E’ stato un grande successo la riedizione di “Amore non vuol dire differenza” elaborata da Giovanni Bonomini, che oltre trecento anni fa venne suonata come serenata nell’atrio del palazzo Colonna di Roma per Lorenzo a Lorenza nella notte di San Lorenzo.
Così, grande soddisfazione è stata espressa dagli organizzatori del Festival “Echi Barocchi”, Achille Pacciani, Maurizio Turriziani e dal presidente del locale circolo Arci, Mario Alfredo Scollo, i quali non hanno nascosto la loro sorpresa per la partecipazione di pubblico che, proveniente anche da fuori Paliano, numeroso ha seguito, il 10 Agosto scorso la suggestiva rappresentazione, nel Cortile del Palazzo Ducale, della serenata “Amore non vuol diffidenza”composta da Giovanni Bononcini per la Famiglia Colonna nel 1695, ed eseguita magistralmente, a distanza di 317 anni, dall’ensamble “Cappella Musicale Enrico Stuart duca di York” di Frascati, diretta dal Maestro Gian Carlo delle Chiaie (utilizzando la partitura gentilmente messa a disposizione dalla Fondazione Arcadia di Milano), e che di fatto li ha catapultati in un epoca lontana, della quale hanno potuto rivivere le atmosfere ed il fermento culturale tipico delle corti romane di fine Seicento. Tra i presenti anche il Direttore Artistico della neonata rassegna internazionale di musica antica “Trebantiqua” di Trevi nel Lazio, l’organista Giuseppe Schinaia, il quale si è complimentato per realizzazione dell’evento culturale.

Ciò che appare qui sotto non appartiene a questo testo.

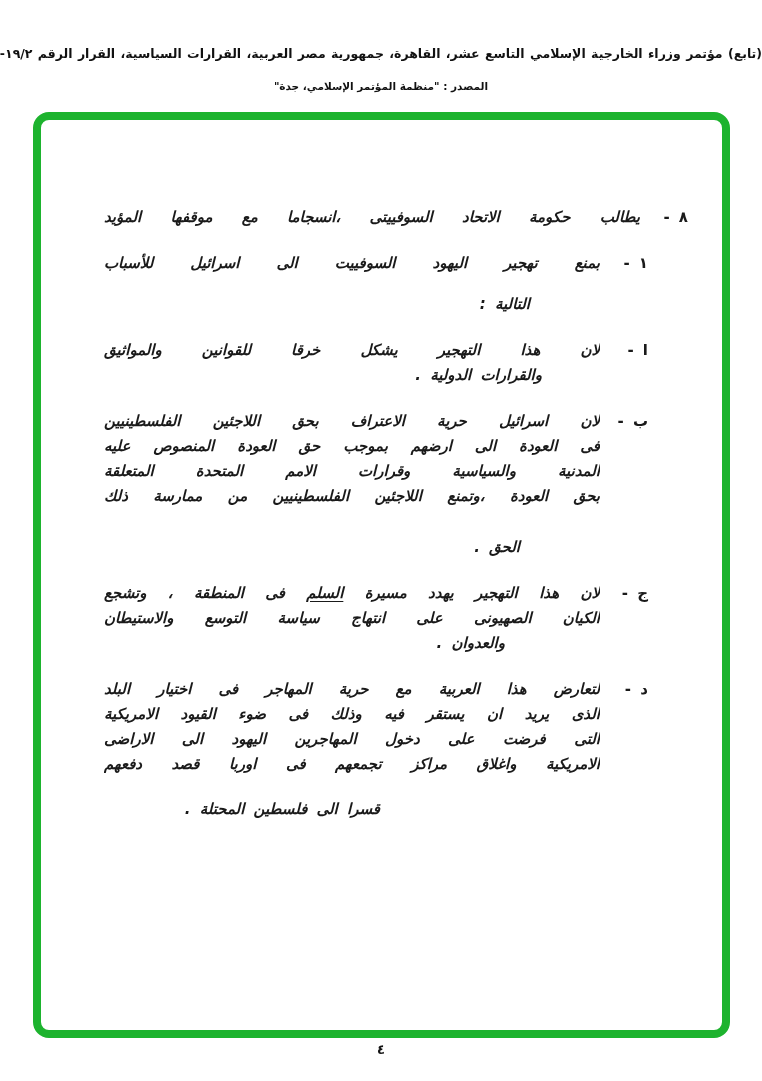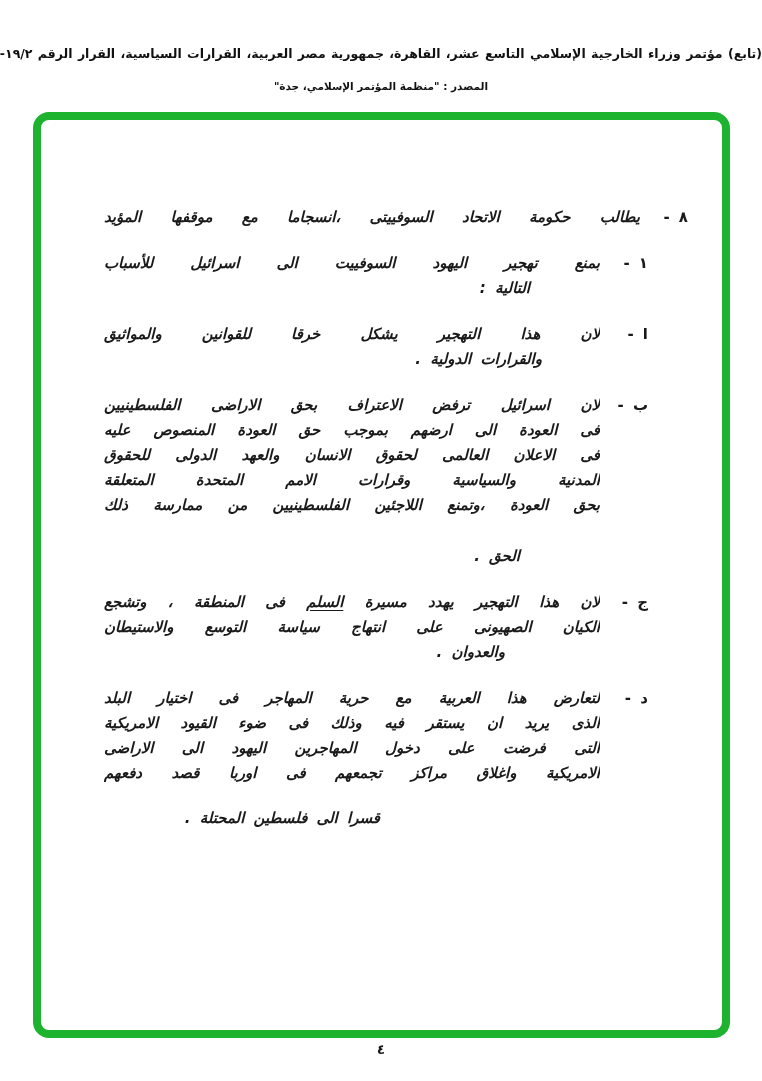--- a/index.html
+++ b/index.html
@@ -121,7 +121,7 @@
         <div class="marker">١ -</div>
         <div class="item-text">
           <div class="line fill">بمنع تهجير اليهود السوفييت الى اسرائيل للأسباب</div>
-          <div class="line" style="padding-right: 70px;">التالية :</div>
+          <div class="line" style="padding-right: 70px; margin-top: 16px;">التالية :</div>
         </div>
       </div>
       <div class="item level2">

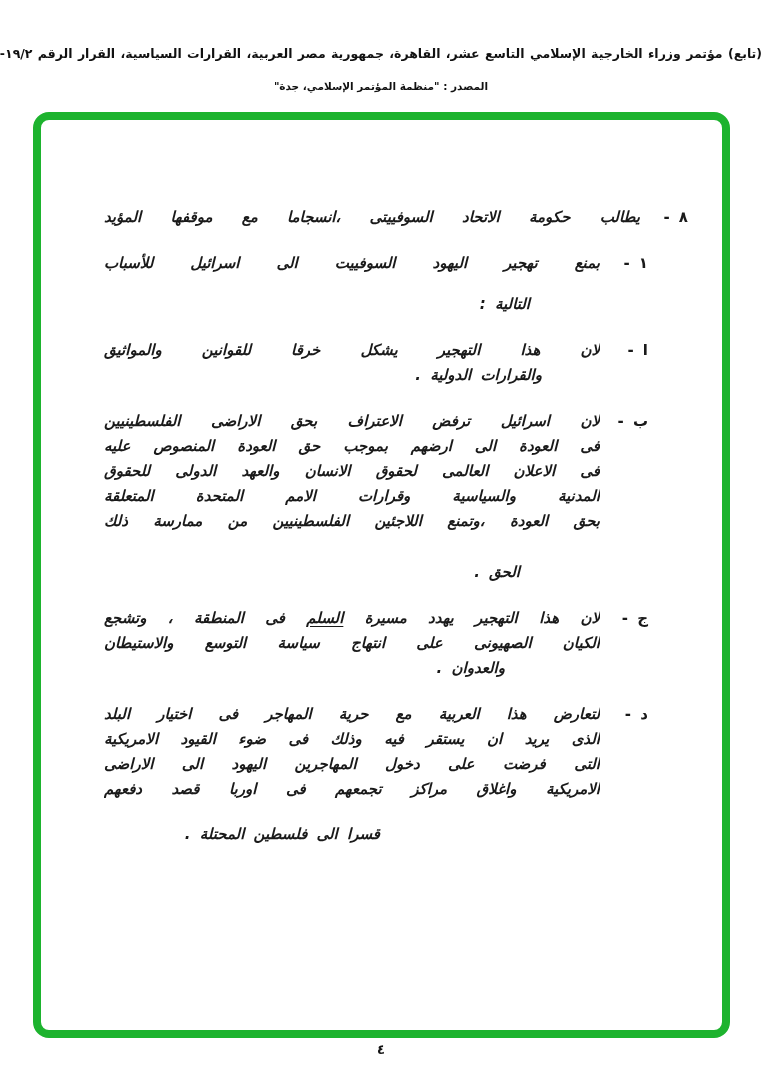--- a/index.html
+++ b/index.html
@@ -134,7 +134,7 @@
       <div class="item level2">
         <div class="marker">ب -</div>
         <div class="item-text">
-          <div class="line fill">لان اسرائيل ترفض الاعتراف بحق الاراضى الفلسطينيين</div>
+          <div class="line fill">لان اسرائيل حرية الاعتراف بحق اللاجئين الفلسطينيين</div>
           <div class="line fill">فى العودة الى ارضهم بموجب حق العودة المنصوص عليه</div>
           <div class="line fill">فى الاعلان العالمى لحقوق الانسان والعهد الدولى للحقوق</div>
           <div class="line fill">المدنية والسياسية وقرارات الامم المتحدة المتعلقة</div>

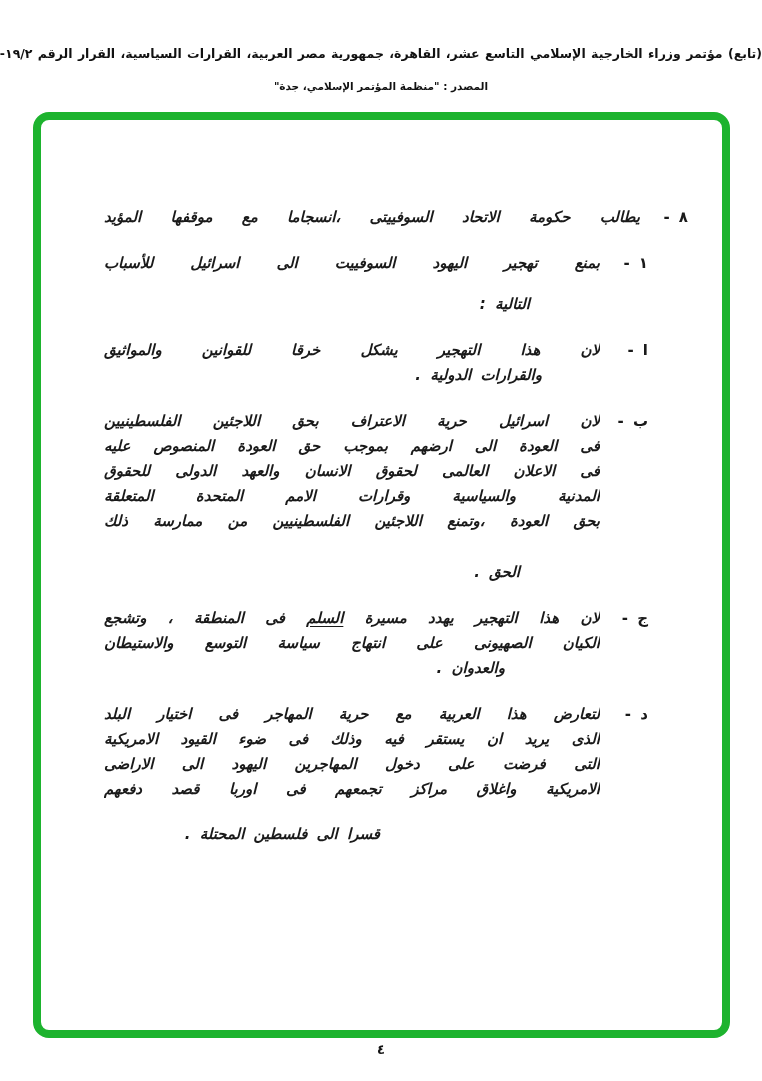--- a/index.html
+++ b/index.html
@@ -136,7 +136,6 @@
         <div class="item-text">
           <div class="line fill">لان اسرائيل حرية الاعتراف بحق اللاجئين الفلسطينيين</div>
           <div class="line fill">فى العودة الى ارضهم بموجب حق العودة المنصوص عليه</div>
-          <div class="line fill">فى الاعلان العالمى لحقوق الانسان والعهد الدولى للحقوق</div>
           <div class="line fill">المدنية والسياسية وقرارات الامم المتحدة المتعلقة</div>
           <div class="line fill">بحق العودة ،وتمنع اللاجئين الفلسطينيين من ممارسة ذلك</div>
           <div class="line" style="padding-right: 80px; margin-top: 26px;">الحق .</div>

Del resto, l’ottimo risultato ottenuto non era poi così scontato e questo malgrado l’indiscussa bravura degli artisti intervenuti e del repertorio presentato. Evidentemente, però, la buona organizzazione unita alla suggestiva scenografia offerta dal Cortile di Palazzo Colonna hanno contribuito a fare di “Echi Barocchi” una manifestazione culturale di sicuro successo e un punto di partenza per il futuro.

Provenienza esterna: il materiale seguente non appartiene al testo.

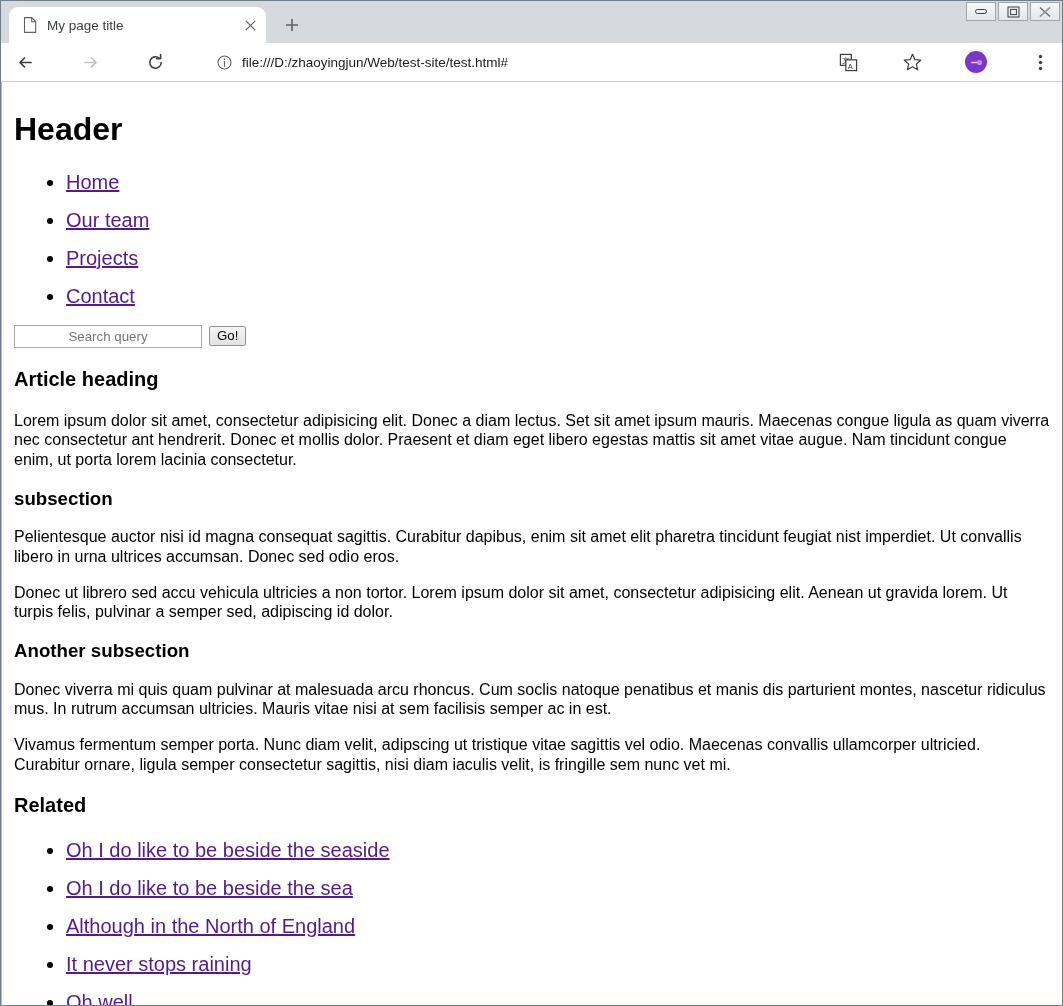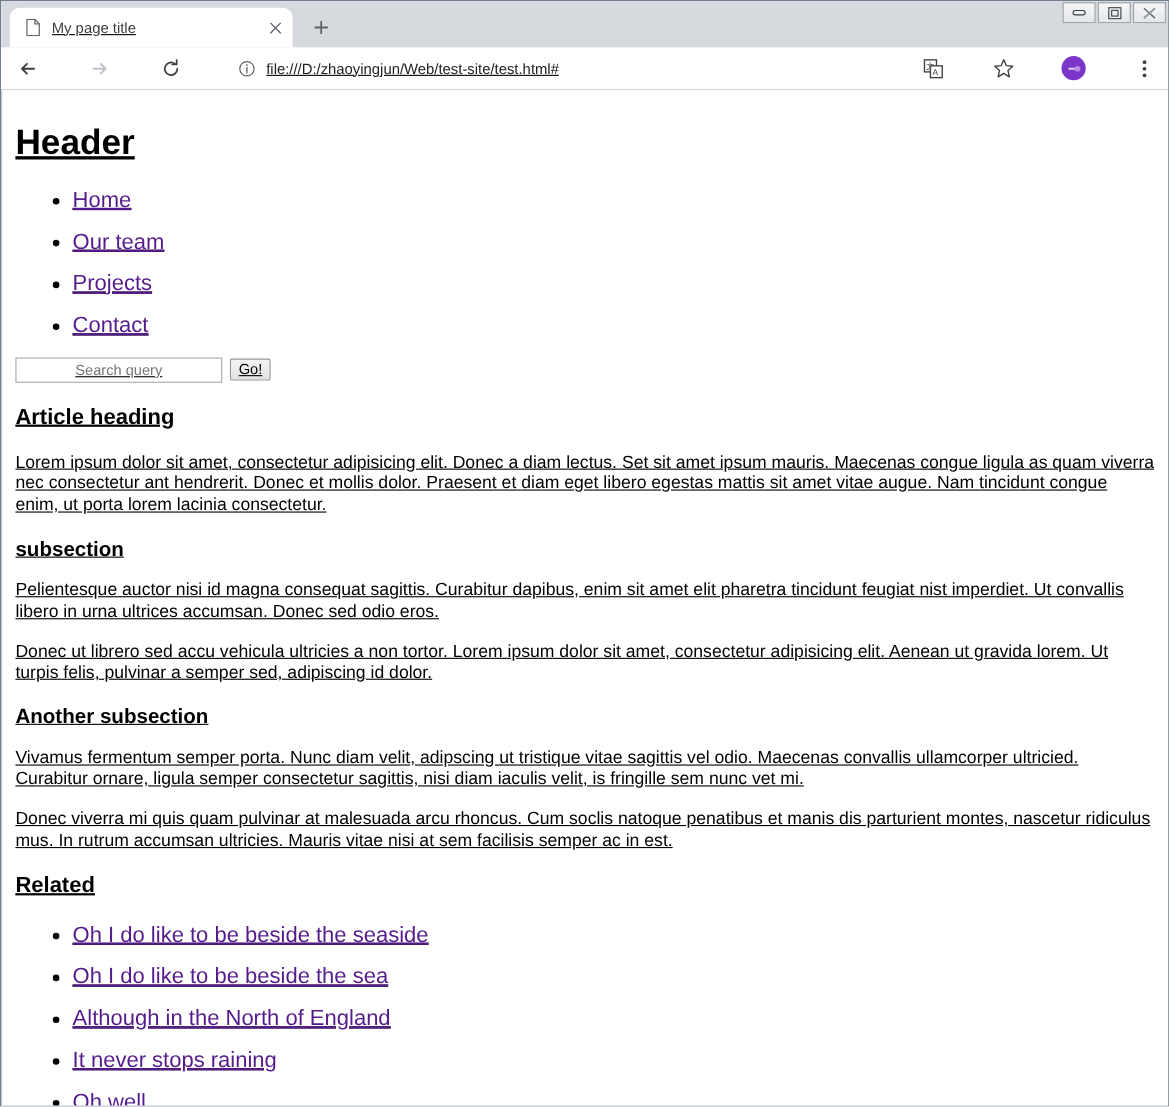--- a/index.html
+++ b/index.html
@@ -20,7 +20,6 @@
     background: #ffffff;
     box-sizing: border-box;
     border: 1px solid #6f7d8c;
-    text-decoration: underline;
   }
 
   

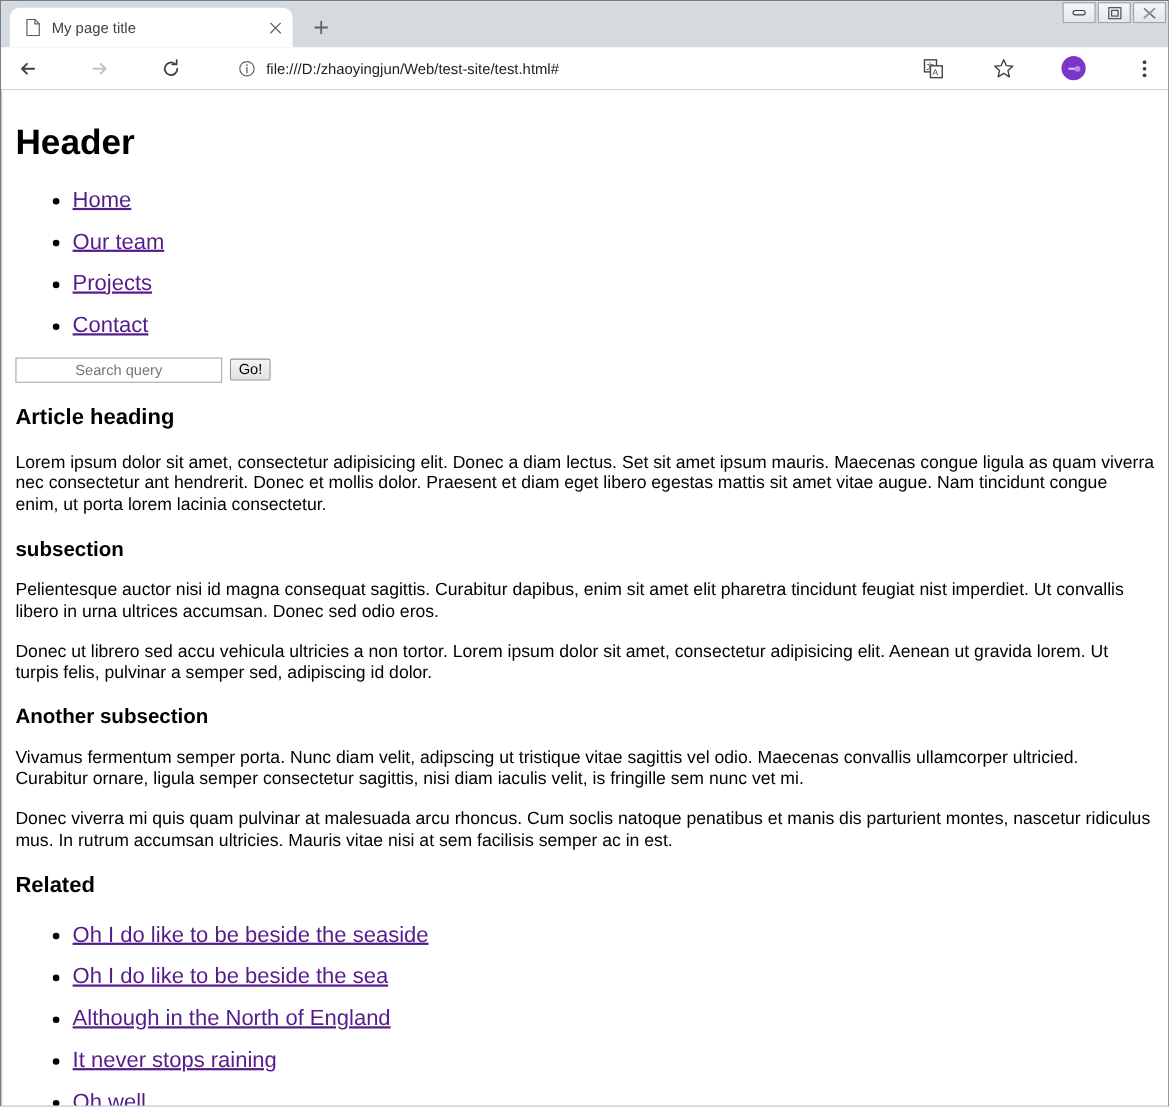--- a/index.html
+++ b/index.html
@@ -409,8 +409,8 @@
 
           <section>
             <h3 class="page-h3">Another subsection</h3>
+            <p class="page-p">Donec viverra mi quis quam pulvinar at malesuada arcu rhoncus. Cum soclis natoque penatibus et manis dis parturient montes, nascetur ridiculus mus. In rutrum accumsan ultricies. Mauris vitae nisi at sem facilisis semper ac in est.</p>
             <p class="page-p">Vivamus fermentum semper porta. Nunc diam velit, adipscing ut tristique vitae sagittis vel odio. Maecenas convallis ullamcorper ultricied. Curabitur ornare, ligula semper consectetur sagittis, nisi diam iaculis velit, is fringille sem nunc vet mi.</p>
-            <p class="page-p">Donec viverra mi quis quam pulvinar at malesuada arcu rhoncus. Cum soclis natoque penatibus et manis dis parturient montes, nascetur ridiculus mus. In rutrum accumsan ultricies. Mauris vitae nisi at sem facilisis semper ac in est.</p>
           </section>
         </article>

Ma come di consueto l’altro grande elemento di forza del Festival è costituito dall’organo Cesare Catarinozzi del 1727, definito dagli esperti «un autentico capolavoro dell’arte italiana» e pertanto di valore inestimabile, custodito nella Collegiata di S. Andrea Apostolo, con le sue 564 canne (quelle visibili nella facciata suddivisa in tre campate sono 31).
E proprio la voce del prestigioso organo barocco sarà l’indiscussa protagonista del secondo appuntamento in programma Domenica 19 Agosto alle ore 18,30.
Ad eseguire alcune composizioni di autori francesi ed italiani del ’700 sarà l’organista Gian Carlo delle Chiaie, ormai quasi “cittadino onorario” di Paliano, avendo curato le precedenti edizioni del Festival, il quale sarà accompagnato anche dalla viola da gamba suonata da Maurizio Di Chio, diplomatosi in tale strumento presso il Conservatorio di “Santa Cecilia” in Roma e interessato alla musica antica e alla sua relativa prassi esecutiva.